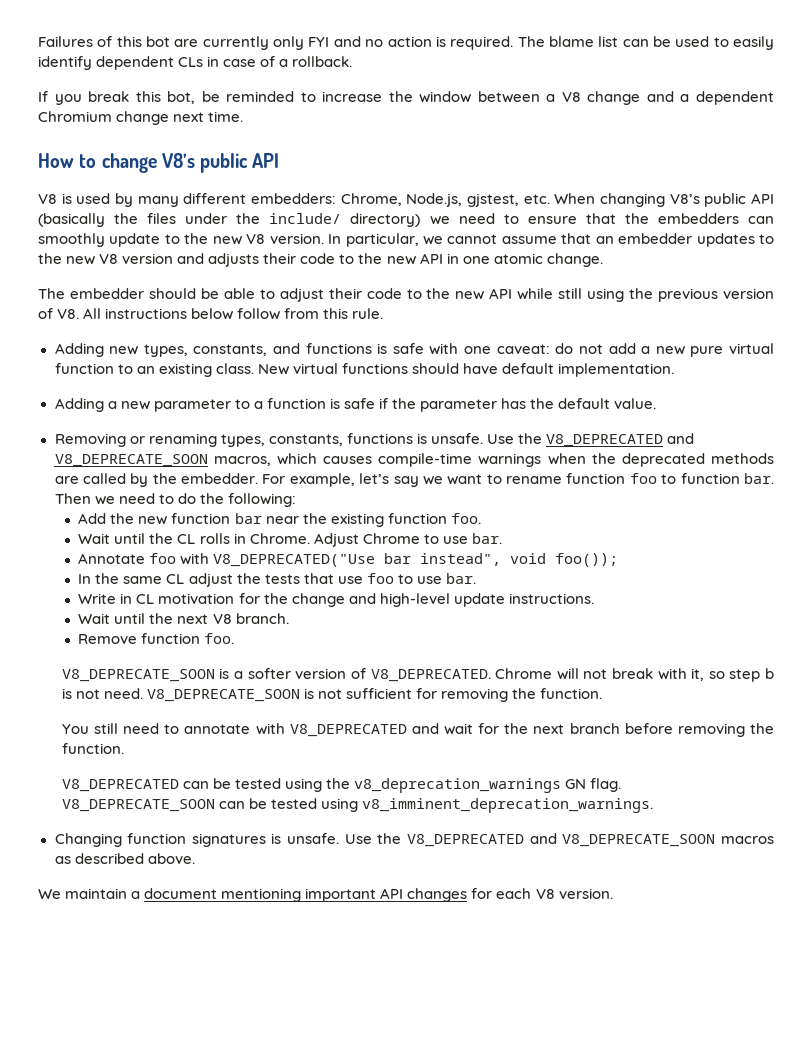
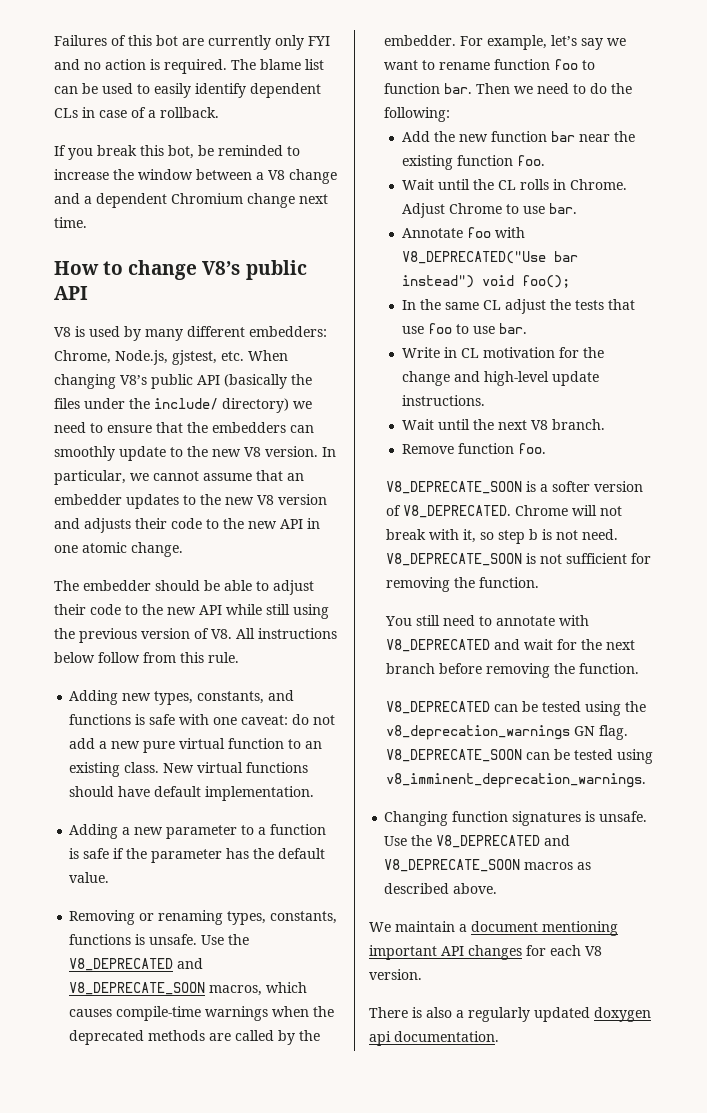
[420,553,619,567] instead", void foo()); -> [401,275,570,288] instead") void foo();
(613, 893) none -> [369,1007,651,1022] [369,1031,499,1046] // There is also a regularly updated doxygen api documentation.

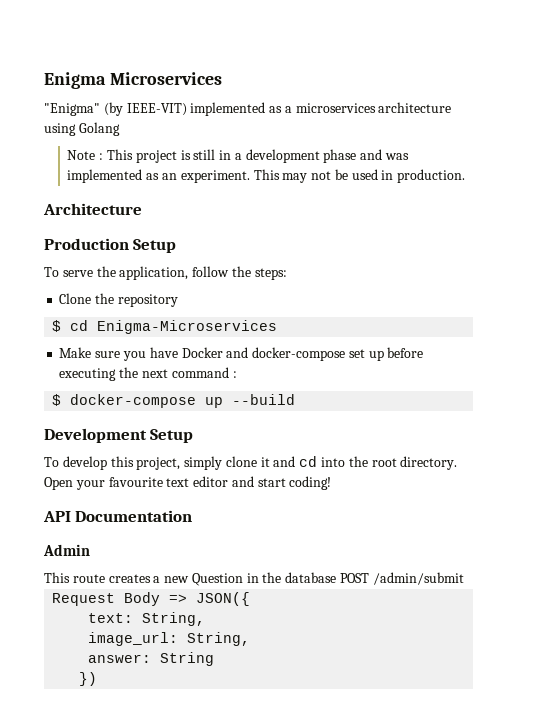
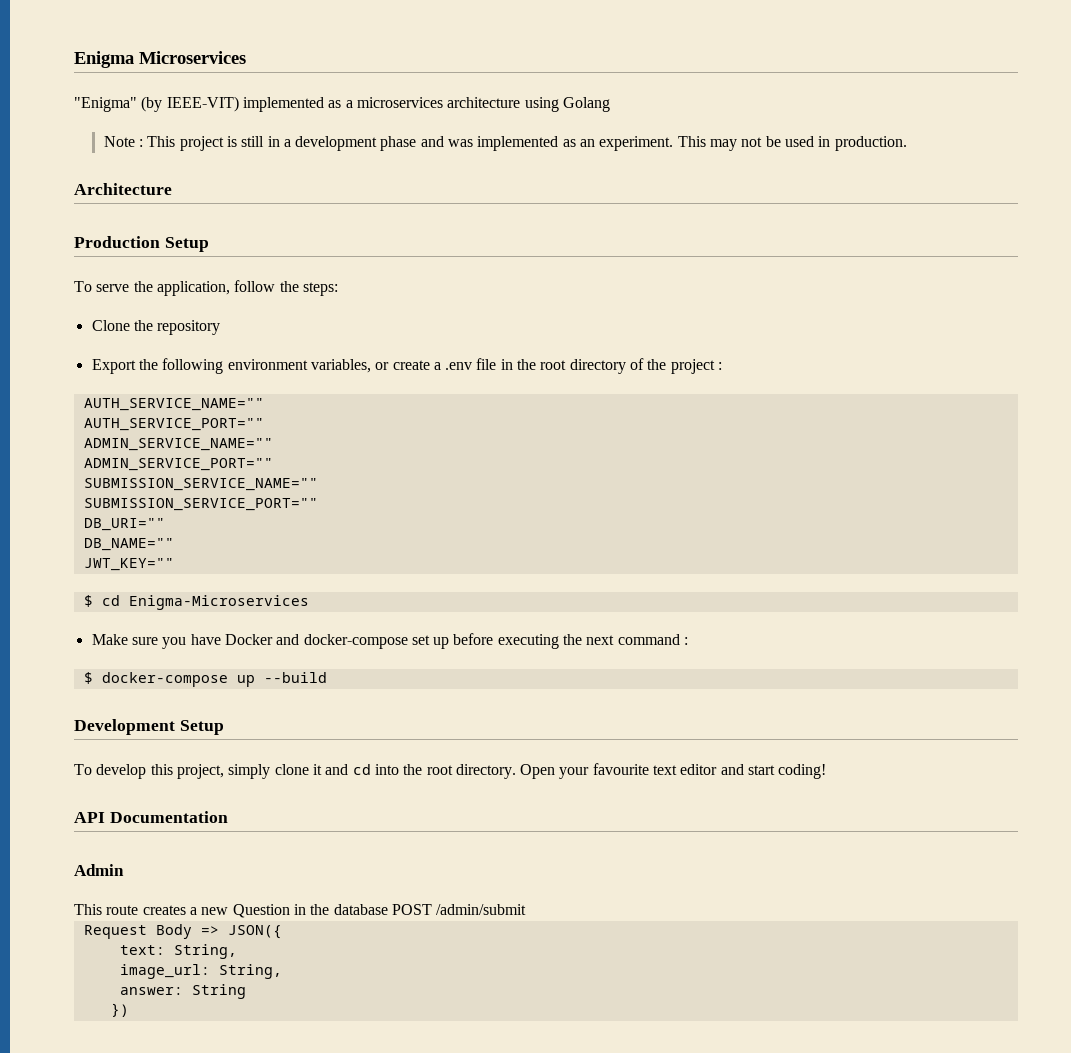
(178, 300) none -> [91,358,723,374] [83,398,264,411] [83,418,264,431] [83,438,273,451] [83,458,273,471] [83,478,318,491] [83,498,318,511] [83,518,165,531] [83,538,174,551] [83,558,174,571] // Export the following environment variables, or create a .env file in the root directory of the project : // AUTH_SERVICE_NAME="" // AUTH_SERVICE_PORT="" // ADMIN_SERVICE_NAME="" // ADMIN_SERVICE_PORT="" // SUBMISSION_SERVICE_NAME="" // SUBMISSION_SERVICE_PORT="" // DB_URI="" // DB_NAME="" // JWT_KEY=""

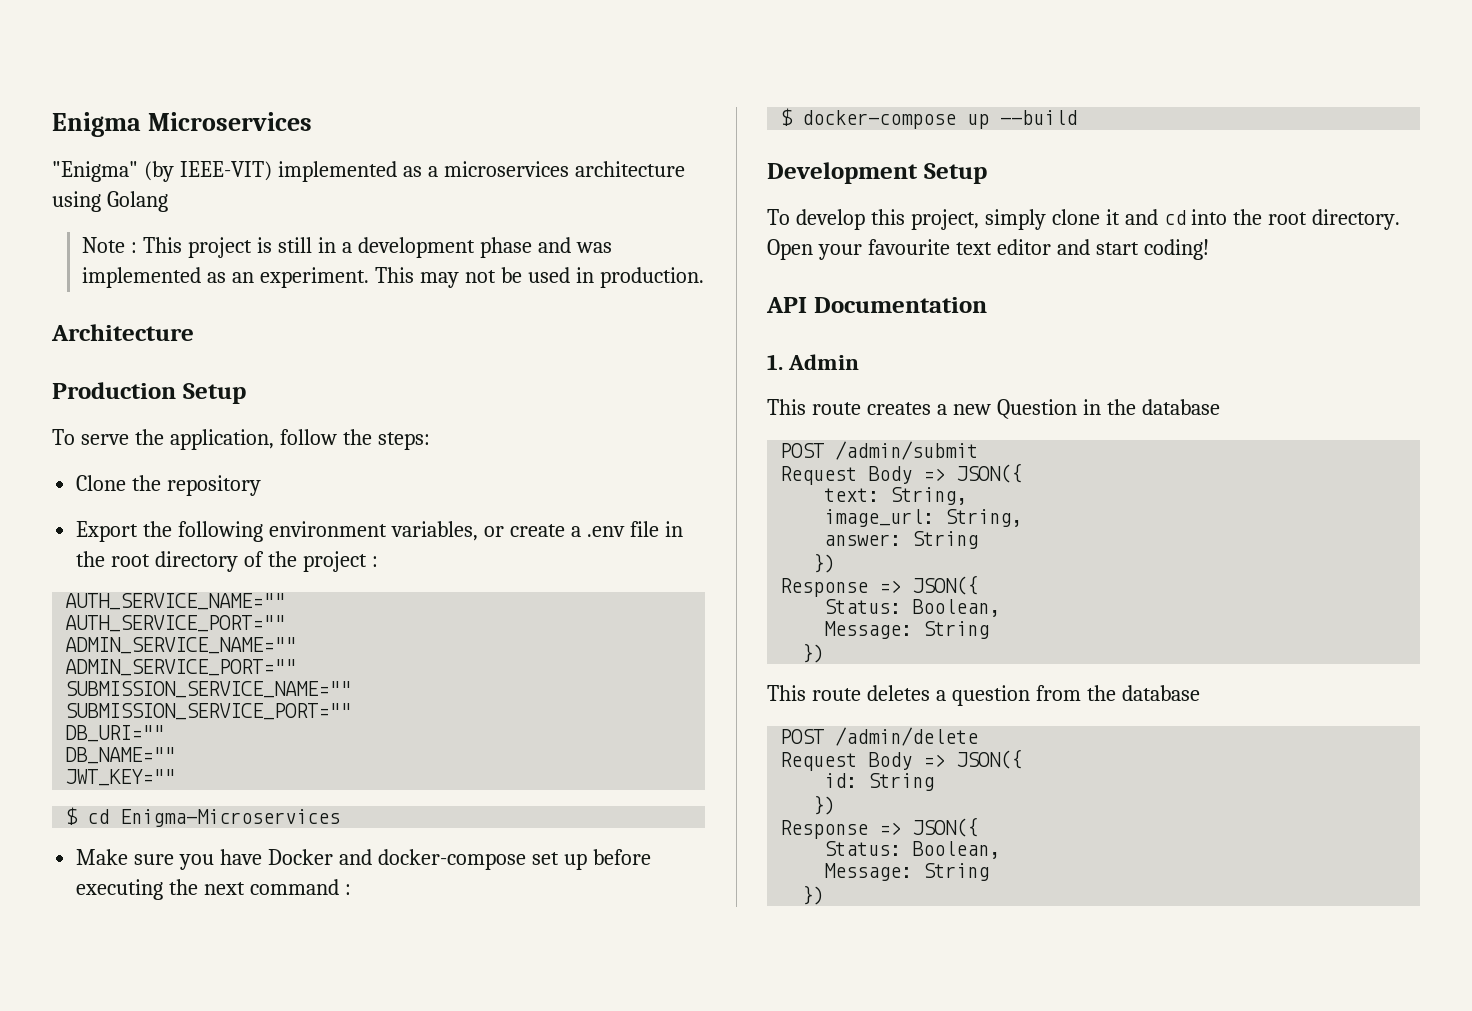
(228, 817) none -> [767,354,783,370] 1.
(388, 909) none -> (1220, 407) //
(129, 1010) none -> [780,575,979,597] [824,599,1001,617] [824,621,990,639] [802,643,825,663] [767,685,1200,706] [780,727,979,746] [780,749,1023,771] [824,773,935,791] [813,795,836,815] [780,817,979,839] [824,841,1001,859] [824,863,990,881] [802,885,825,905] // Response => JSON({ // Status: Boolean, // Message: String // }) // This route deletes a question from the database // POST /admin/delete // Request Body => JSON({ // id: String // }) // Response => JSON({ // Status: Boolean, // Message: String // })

ABOUT THIS EXERCISE :: Give the number of lines in the entries above that include the string "none". Write nothing but that number.

THE COMPLETED TASK :: 5